Regulating the electronic microenvironment of adsorption sites in nanofiber for promoting In(III) capture performance

Abstract

Enhancing adsorbent-adsorbate interactions via rational construction of adsorption sites is essential for the capture of the strategic metal indium. Herein, a nanofiber (PCA-Nanofiber) was successfully fabricated for In(III) ions recovery by introducing an electronegative fluorine-containing group to modulate the electronic structure of adsorption sites. Adsorption experiments exhibited that the maximum adsorption of PCA-Nanofiber for In(III) ions (116.3 mg/g) was 3.3 times higher than that of the pre-regulated nanofiber, exceeding most of the reported adsorbents. The PCA-Nanofiber maintained stable performance in five consecutive adsorption–desorption experiments and exhibited excellent selectivity. Furthermore, advanced spectroscopic characterization revealed that the adsorbed complex presented in a six-coordinated octahedral configuration, resembling an anti-triangular prism configuration centered on In(III) ions.

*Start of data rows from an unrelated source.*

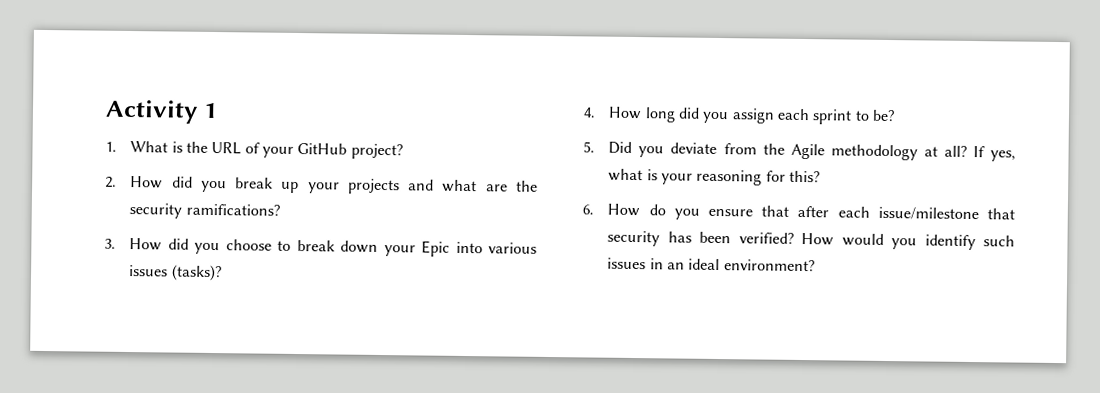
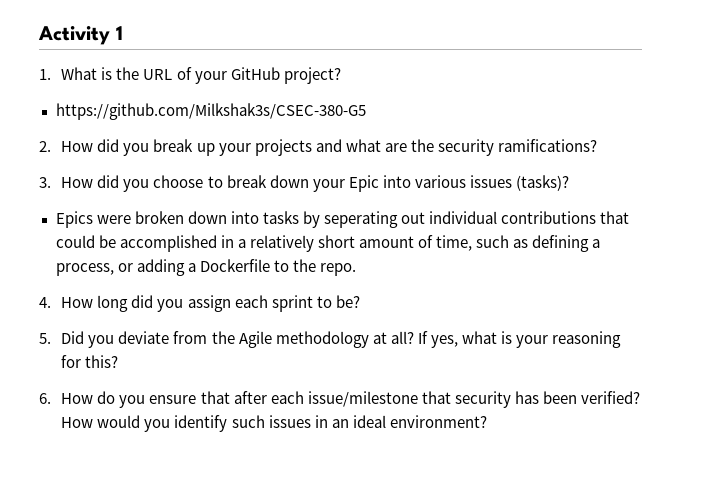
(403, 151) none -> [55,103,366,120] // https://github.com/Milkshak3s/CSEC-380-G5
(222, 273) none -> [55,211,630,228] [55,235,601,252] [55,259,356,276] // Epics were broken down into tasks by seperating out individual contributions that could be accomplished in a relatively short amount of time, such as defining a process, or adding a Dockerfile to the repo.

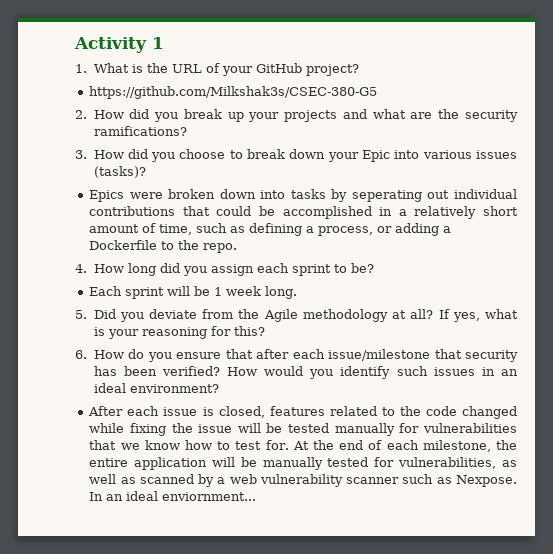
(360, 301) none -> [89,286,298,299] // Each sprint will be 1 week long.
(487, 421) none -> [88,406,517,419] [89,423,517,436] [89,440,517,452] [89,457,517,470] [89,474,517,487] [89,491,257,501] // After each issue is closed, features related to the code changed while fixing the issue will be tested manually for vulnerabilities that we know how to test for. At the end of each milestone, the entire application will be manually tested for vulnerabilities, as well as scanned by a web vulnerability scanner such as Nexpose. In an ideal enviornment...

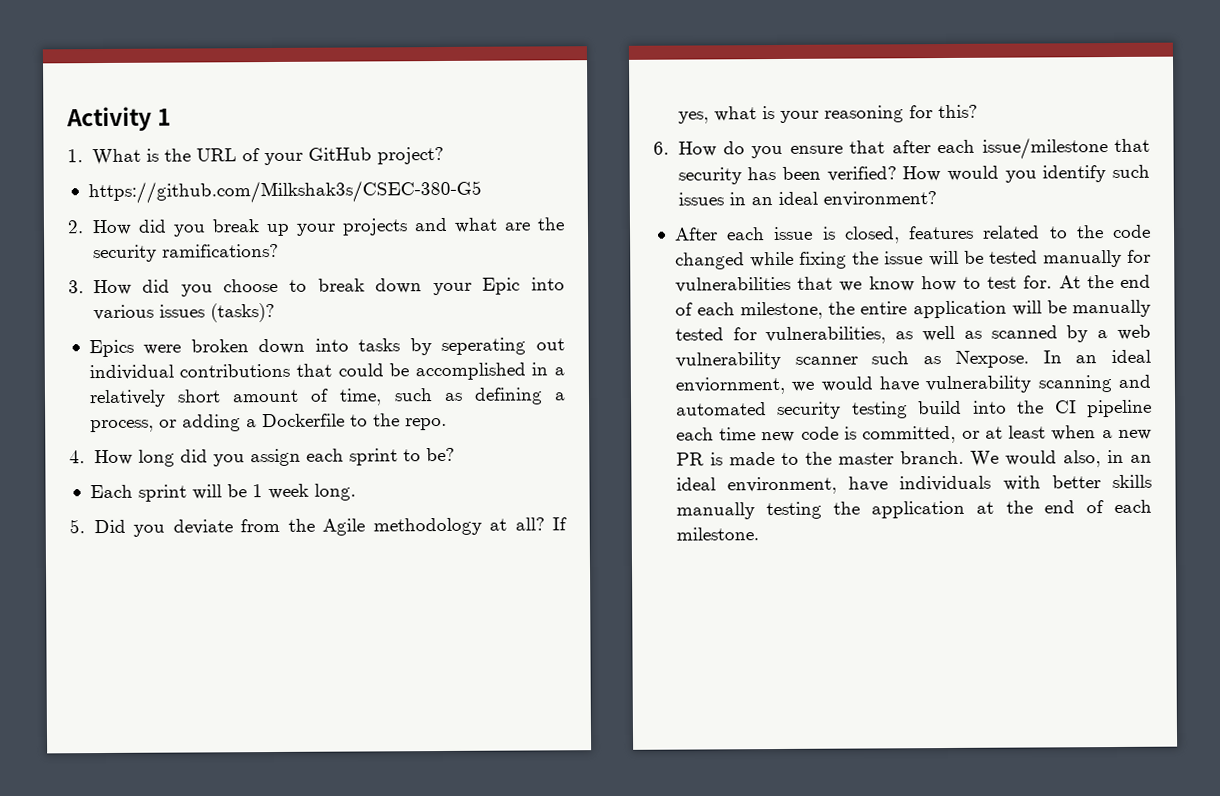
[162,492,257,501] enviornment... -> [674,374,1151,395] [675,399,1152,420] [675,425,1153,444] [675,449,1152,468] [675,474,1152,495] [675,499,1152,520] [675,527,759,541] enviornment, we would have vulnerability scanning and automated security testing build into the CI pipeline each time new code is committed, or at least when a new PR is made to the master branch. We would also, in an ideal environment, have individuals with better skills manually testing the application at the end of each milestone.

The density functional theory demonstrates that the excellent adsorption performance benefits from the electronegative F atoms modulating the electronic microenvironment of the adsorption sites and optimizing the band-gap energy for charge migration, resulting in efficiently driven charge transfer. This work offers ideas for the rational design of adsorption sites in nanofiber from the perspective of regulation of electronic microenvironmental.